Our kitty cat. Um, my favorite part of—of being involved with the beginning stages of the history project was seeing someone like Ken. Ken Kazmerski, who’s a little older than me, knowing his history and how he had worked with the students at UCF and Gay and Lesbian Bisexual Student Union. Um, and Phyllis and Mary. Phyllis Murphy and Mary Brooks. Um, knowing Mary and working with her side-by-side. Knowing Phyllis and her work on Orlando Regional Pride with the first few parades. Um, come back, uh,—it—together with the young people from UCF. To me, it wa—it—it’s—I—that’s what I’ve always thought. Um, and now there were a couple of people I will say that couldn’t see that. Couldn’t see that the—the wisdom of bringing the young people in. Because what are they—what are they going to contribute? And the majority of us though kept saying, “This is to encourage and to inspire future leaders. Because they need us and we need them.”

So, to me, that was—that—it was that and it was, um, knowing that—that they were serious about remembering. Remembering how we got to 2005. What the community had endured here and what happened. When I went to the March on Washington in 1993 and 2000—uh, especially 2000—there was[sic] even newspaper articles written in the [Orlando] Sentinel. Um, one of ‘em I had on my—had framed in my den for a while—um, said well, you know, [meowing] most people are staying home and why—why go to a March on Washington again in 2000? We—those of us that got together and went—knew that it was going to reenergize us. It was gonna recharge our batteries. Excuse me. Bye bye. [laughing] It was to—for us to be re-inspired and recharged.

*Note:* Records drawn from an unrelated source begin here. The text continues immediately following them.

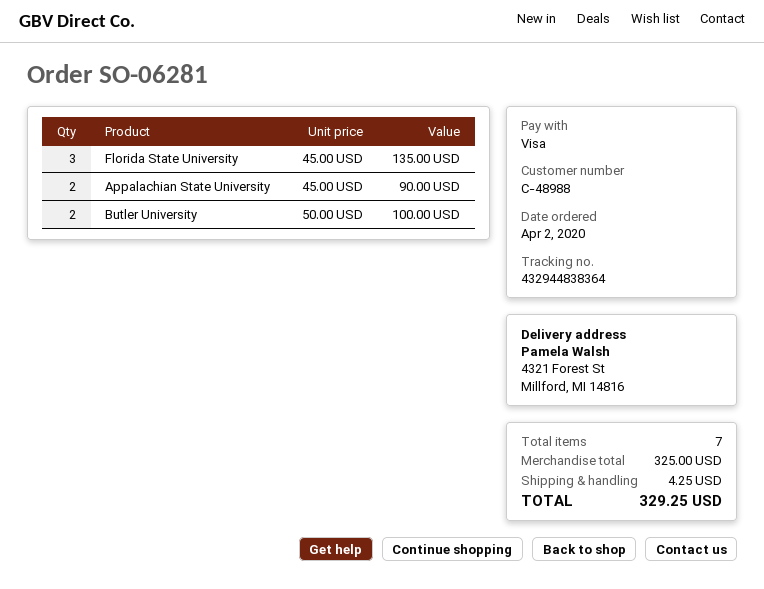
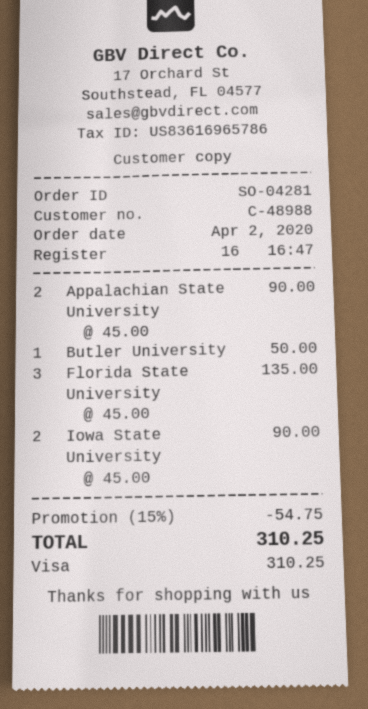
order number: SO-06281 -> SO-04281
Butler University: 2 x 50.00 = 100.00 -> 1 x 50.00 = 50.00
Iowa State University: none -> 2 x 45.00 = 90.00
discount: none -> 15% = 54.75
shipping: 4.25 -> none
total: 329.25 -> 310.25

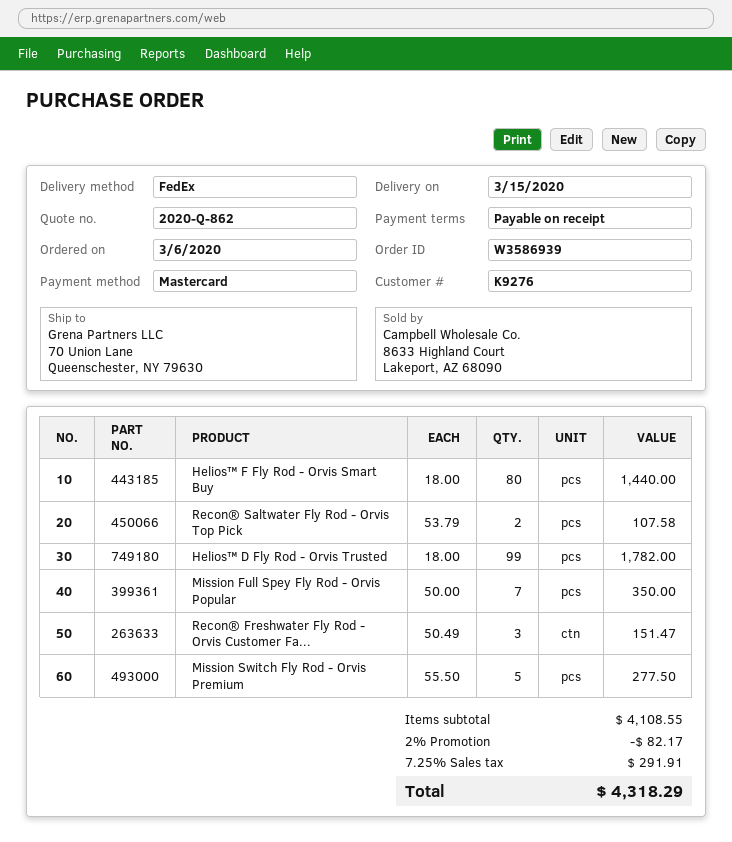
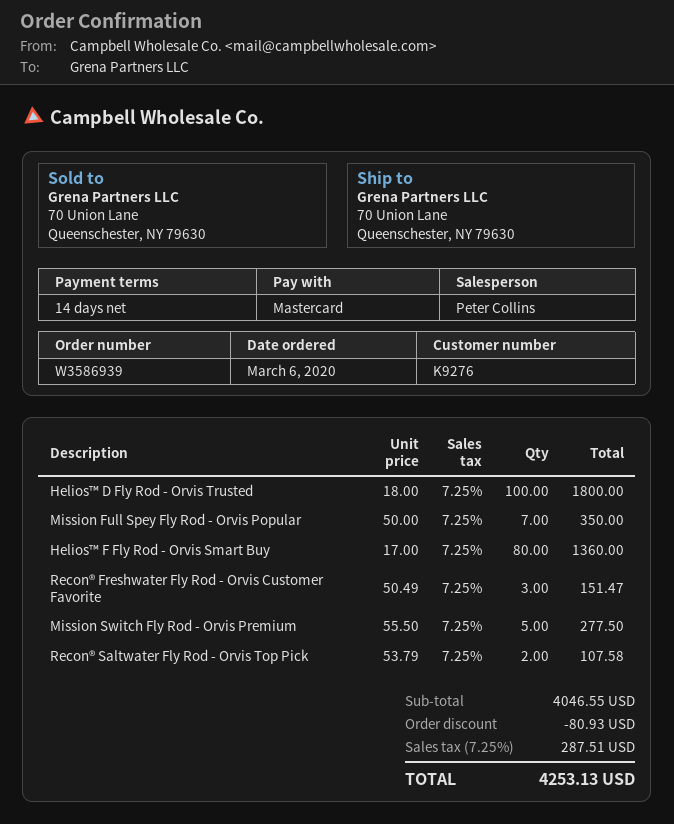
payment terms: on receipt -> 14 days
Helios™ F Fly Rod - Orvis Smart Buy: 80 x 18.00 = 1440.00 -> 80 x 17.00 = 1360.00
Helios™ D Fly Rod - Orvis Trusted: 99 x 18.00 = 1782.00 -> 100 x 18.00 = 1800.00
subtotal: 4108.55 -> 4046.55
discount: 82.17 -> 80.93
tax: 7.25% = 291.91 -> 7.25% = 287.51
total: 4318.29 -> 4253.13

So Come Out with Pride and the history project. And having a festival and a parade and bringing young and older and old, um, gay and straight and bi and trans and every ethnic—everybo—bringing everybody together that’s still alive to remember those that aren’t with us anymore. That’s what the history project did for me in 2007 with the tent. Walking around and looking and everything. That’s what I re—I thought about—is all those people, many of whom I knew. I knew them. And they were inspirational for me. And so, I was so happy that everybody that walked through there got to see that. Everybody experienced it differently based on their—their own life. Who they are and whatnot. But that’s—that was the—the—the real moving part I guess for me.

And just to kind of go backwards a little bit, you mentioned I think briefly the first, uh, expo that the MBA held. Can you tell me a little bit more about what—sort of what led to that and the—and the difficulties you had finding space?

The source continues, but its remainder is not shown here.